The role of rho in bacteriophage T4 development. I. Control of growth and polarity

We have used ts lethal mutants in Escherichia coli termination factor rho to examine its role in T4 development. The rho ts mutation has been transduced into E. coli B from E. coli K12. This mutation has a number of different properties in the E. coli B genetic background, but the overall effect on T4 regulation seems to be the same. Rho-defective bacteria produce T4 after infection but the burst size is lower than in rho + host cells. We have found that two protein bands appear after T4 + infections of rho ts , but not rho + , bacteria.

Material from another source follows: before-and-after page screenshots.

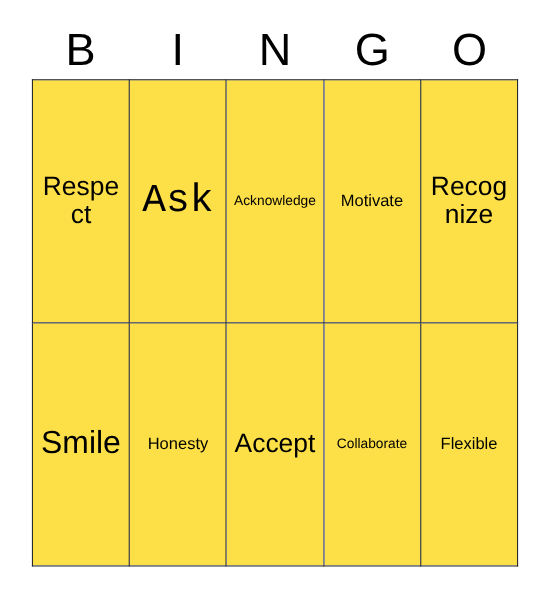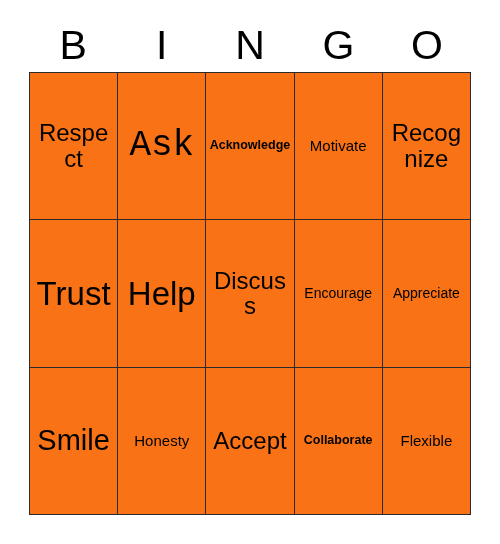"Respect" .bingo-grid td { background: #f97316 -> #fde047 }
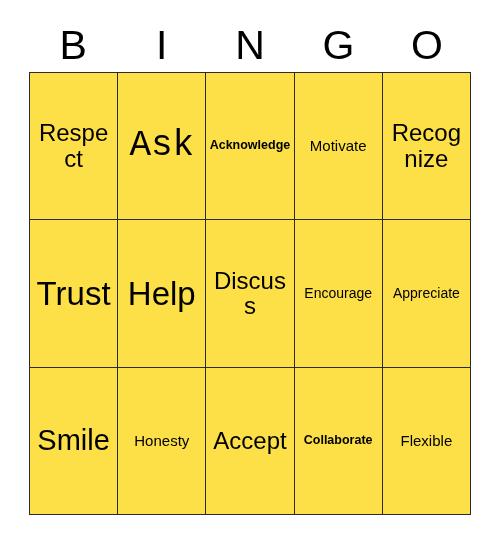"Acknowledge" .fs-min { font-weight: bold -> none }
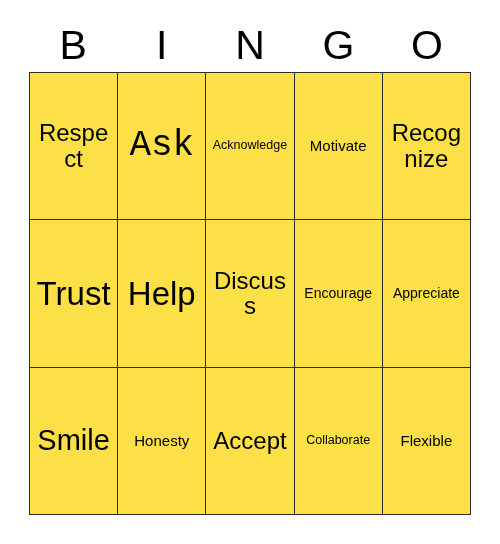"Trust" tr { html: <tr> <td> <span>Trust</span> </td> <td> <span>Help</span> </td> <td> <span>Discuss</span> </td> <td> <span>Encourage</span> </td> <td> <span>Appreciate</span> </td> </tr> -> none }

One of these is gp alt and the other is gp 7. These proteins seem to be expressed in a different mode than the late mode in rho + cells. Their appearance is sensitive to a mutation in the T4 mot gene. When T4 + infects E. coli rho + bacteria in the presence of chloramphenicol (CAM), only a subfraction of early RNA is found. This RNA comes from promoter proximal portions of early polycistronic transcription units and is called immediate early RNA (IE). CAM-sensitive RNA is defined as delayed early (DE) RNA. CAM RNA from rho ts bacteria has almost normal amounts of DE RNA. Thus, CAM-induced polarity, which limits T4 transcription to IE RNA, is mediated by rho factor.